EXERCISE DATA below:

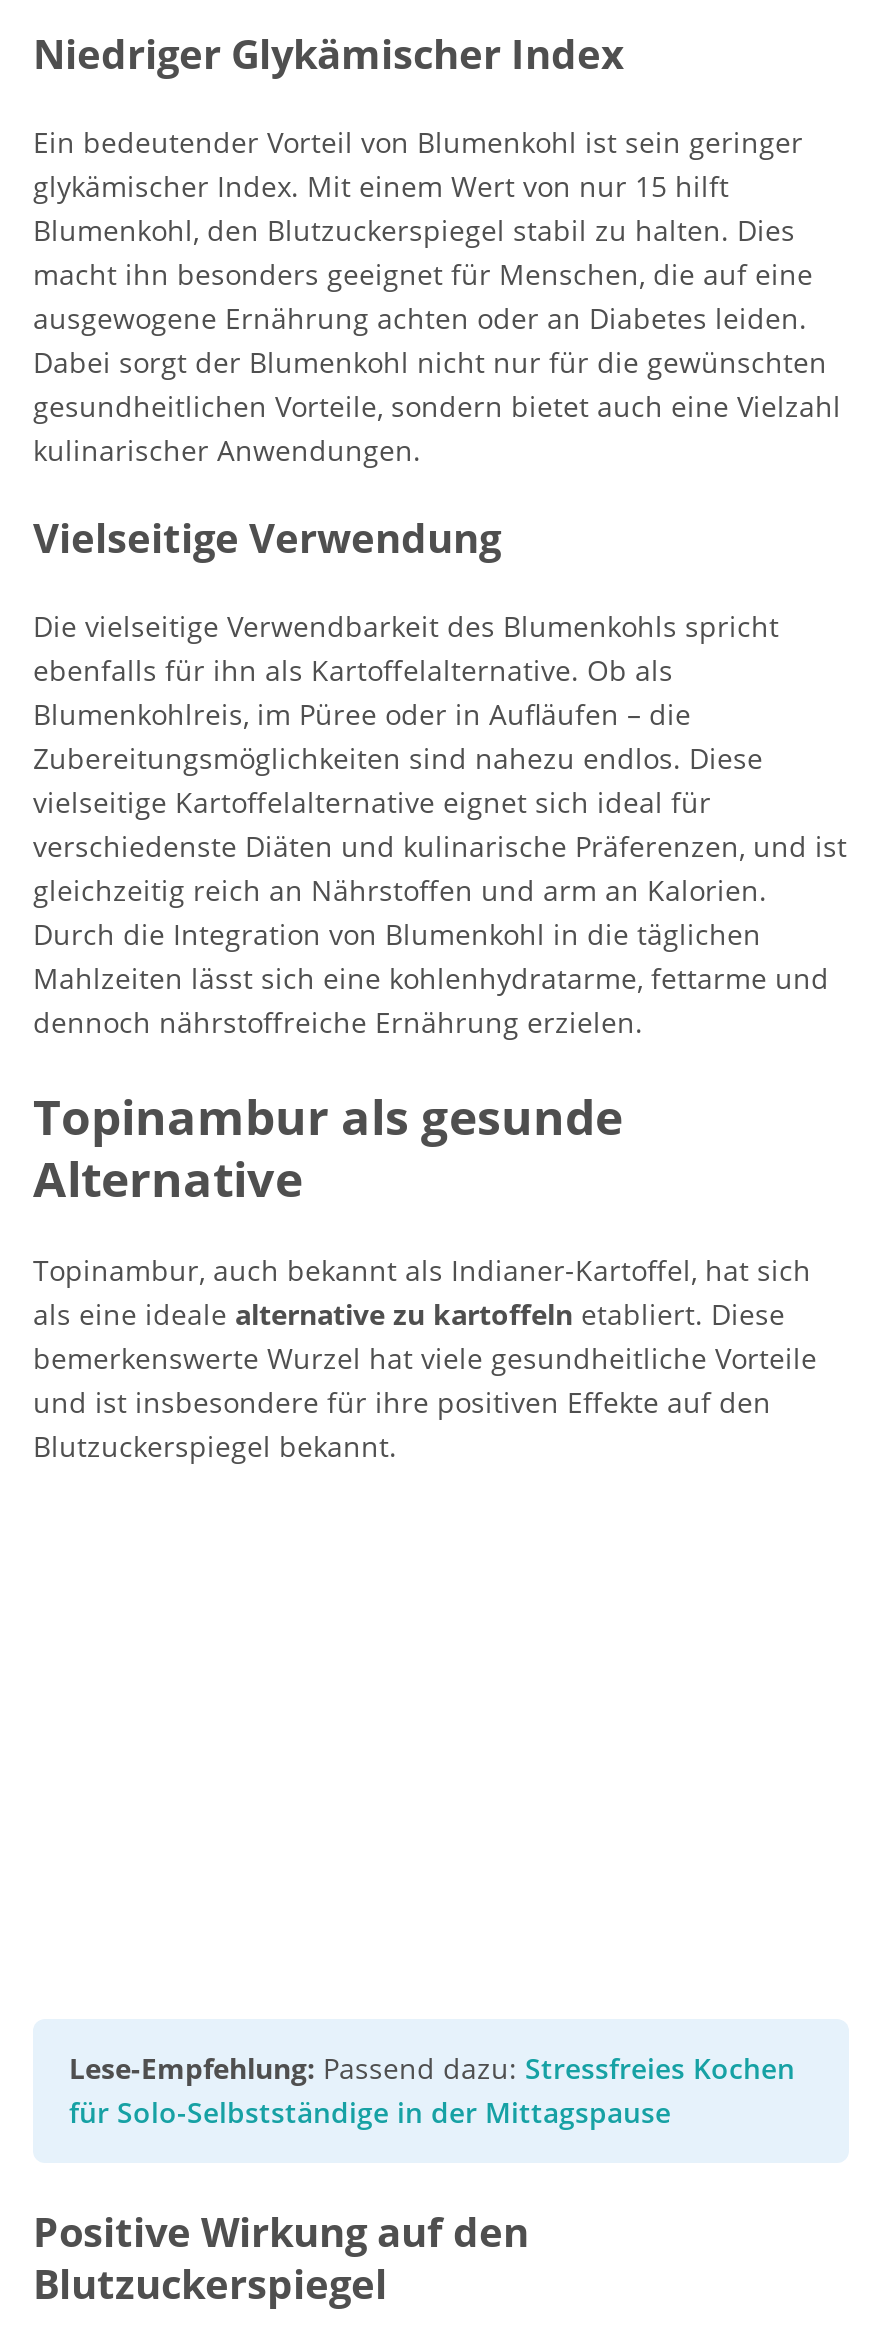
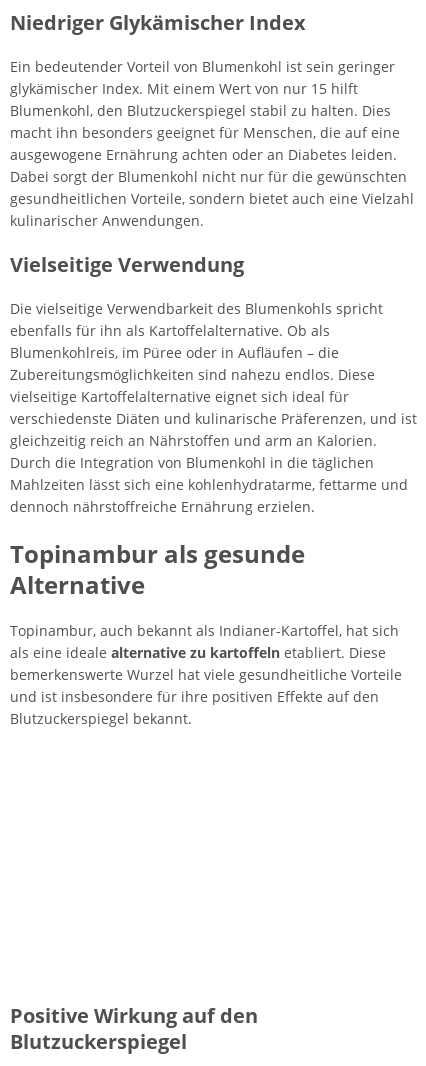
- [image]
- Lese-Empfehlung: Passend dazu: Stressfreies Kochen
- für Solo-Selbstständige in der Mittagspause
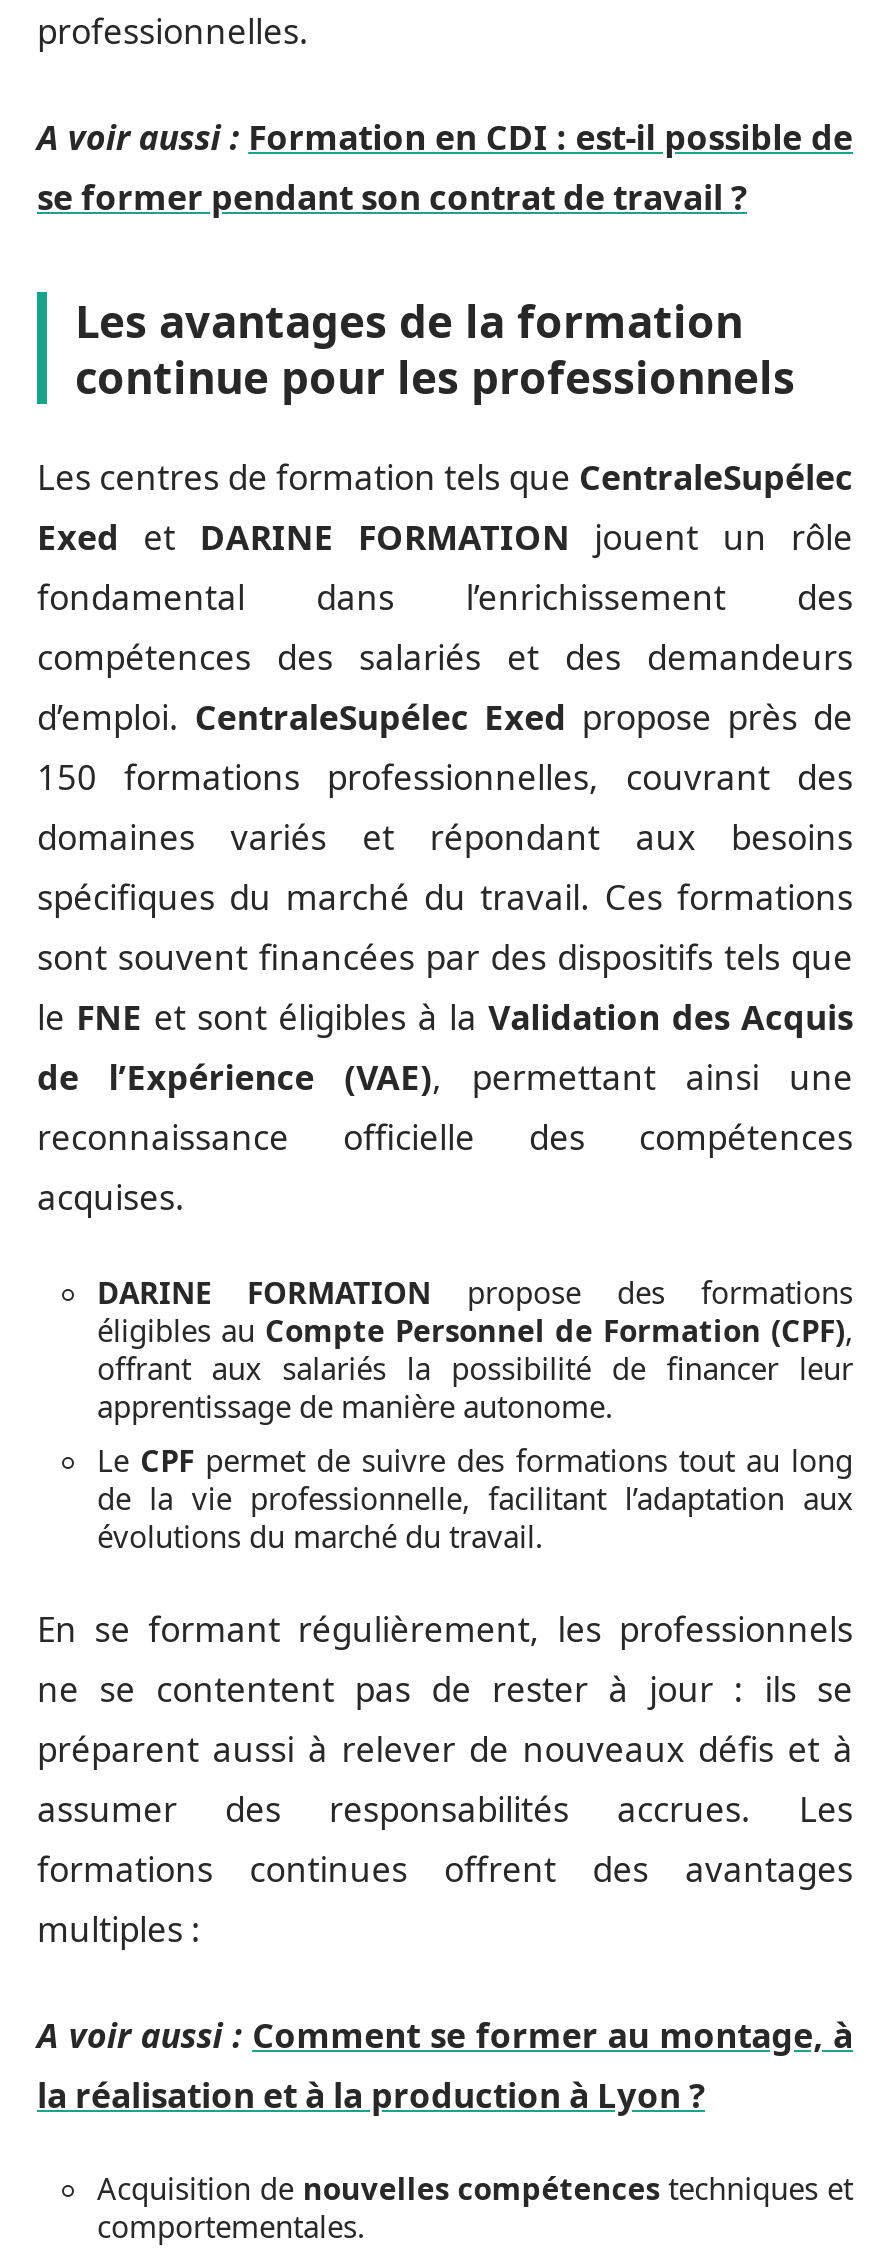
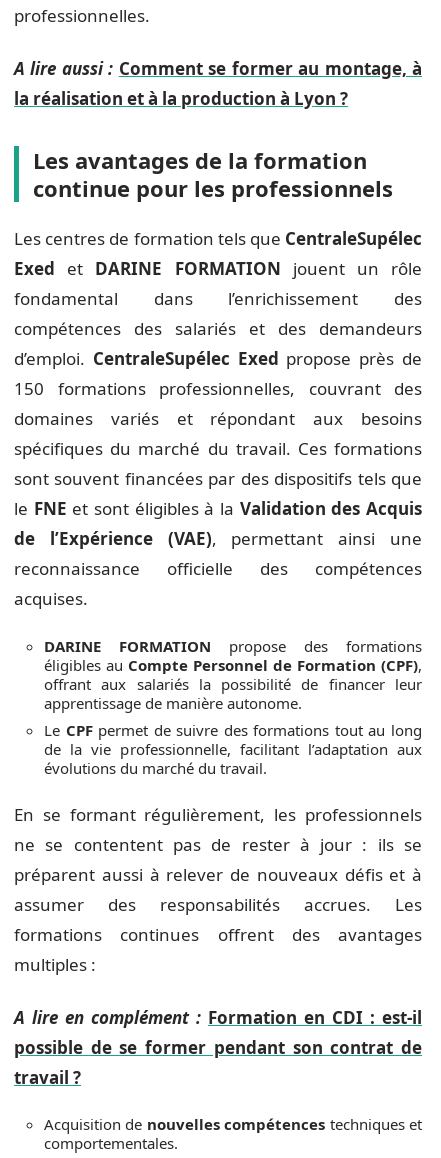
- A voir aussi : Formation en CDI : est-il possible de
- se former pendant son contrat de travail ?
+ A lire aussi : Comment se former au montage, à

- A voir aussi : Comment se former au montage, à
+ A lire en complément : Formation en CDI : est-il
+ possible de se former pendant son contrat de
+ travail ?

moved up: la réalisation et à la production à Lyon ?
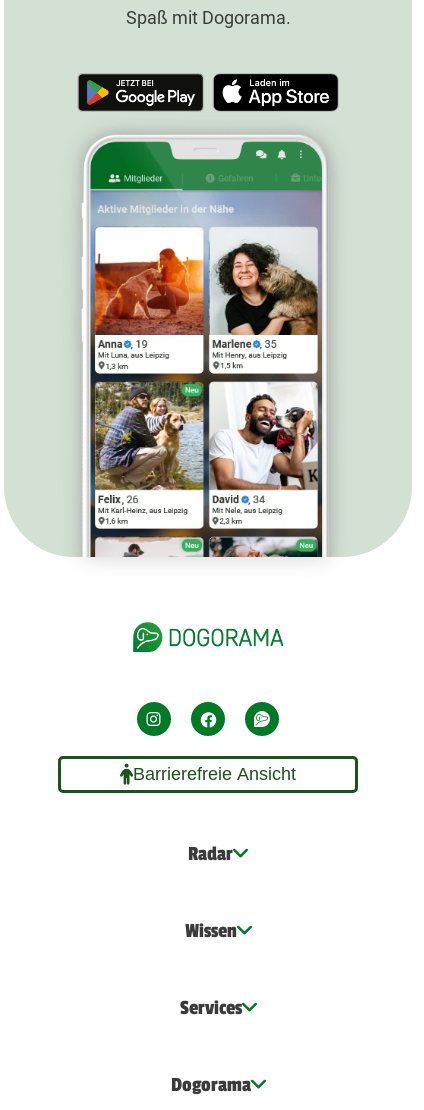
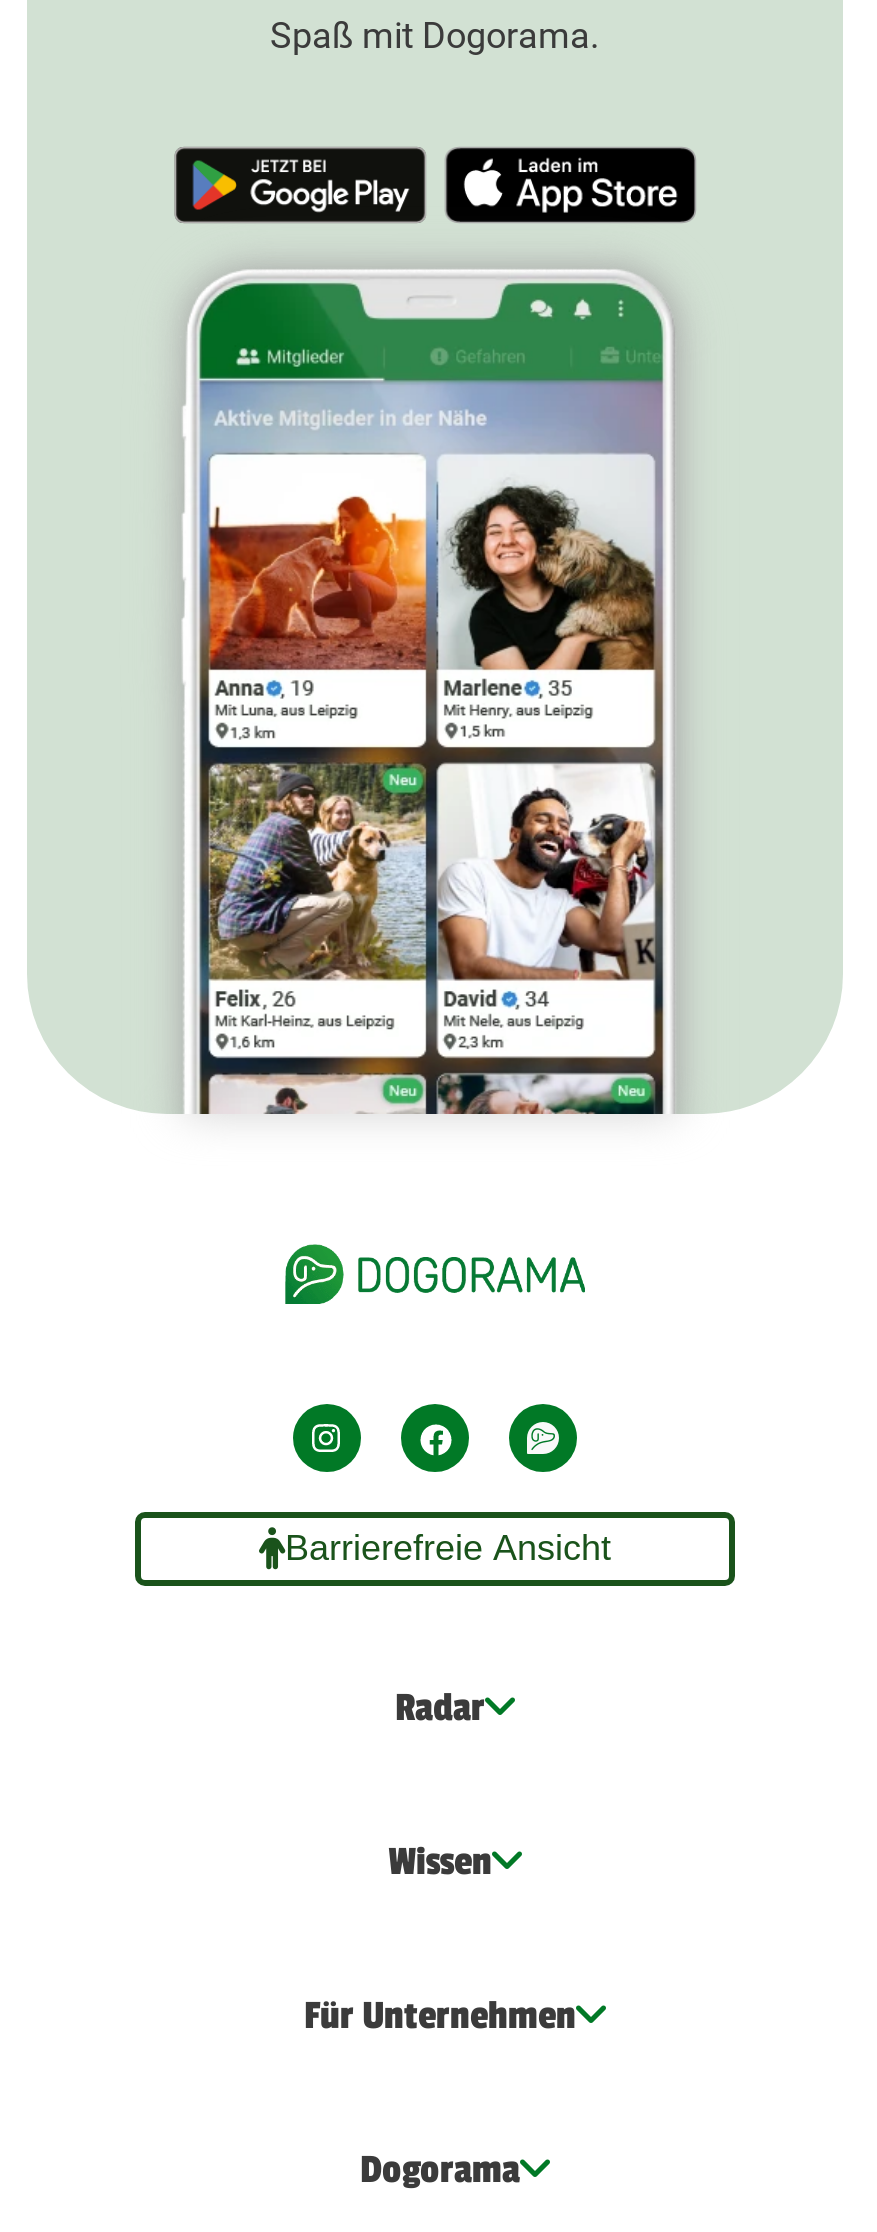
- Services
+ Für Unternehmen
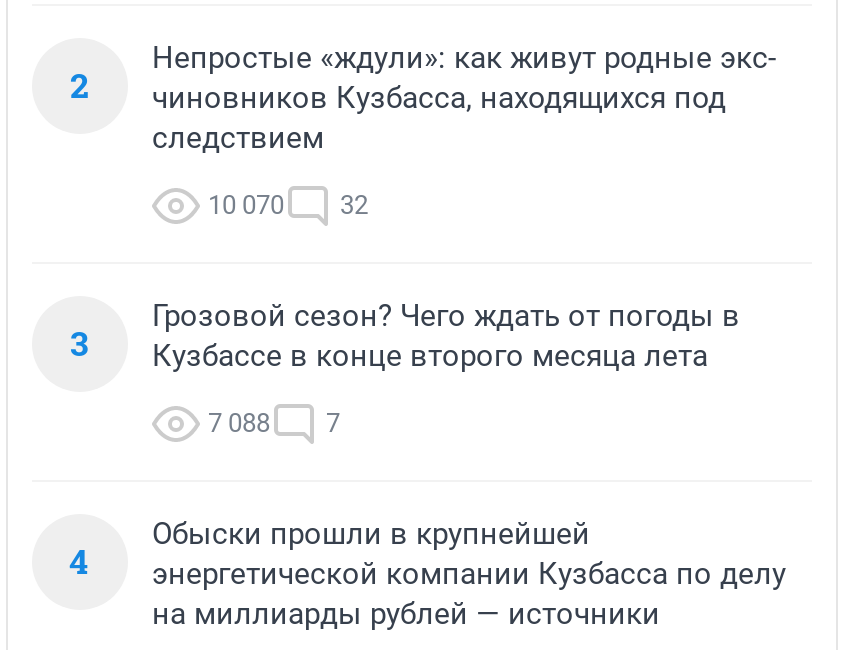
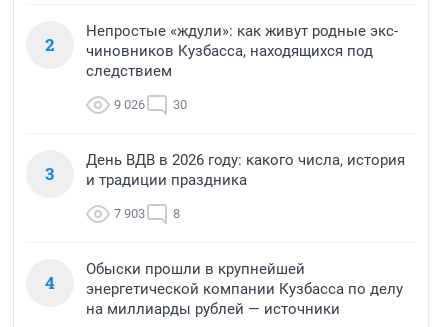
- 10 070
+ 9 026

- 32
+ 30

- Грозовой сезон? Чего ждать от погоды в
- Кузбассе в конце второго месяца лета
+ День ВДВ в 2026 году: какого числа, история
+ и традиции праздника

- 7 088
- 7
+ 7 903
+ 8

End of EXERCISE DATA.

=== WHAT YOU WILL DO ===
Copy exactly the lines running from the line with "A lire aussi" to the final line of the listing, keeping both ends and dropping any picture.

=== WRITTEN ANSWER ===
+ A lire aussi : Comment se former au montage, à

- A voir aussi : Comment se former au montage, à
+ A lire en complément : Formation en CDI : est-il
+ possible de se former pendant son contrat de
+ travail ?

moved up: la réalisation et à la production à Lyon ?
- Services
+ Für Unternehmen
- 10 070
+ 9 026

- 32
+ 30

- Грозовой сезон? Чего ждать от погоды в
- Кузбассе в конце второго месяца лета
+ День ВДВ в 2026 году: какого числа, история
+ и традиции праздника

- 7 088
- 7
+ 7 903
+ 8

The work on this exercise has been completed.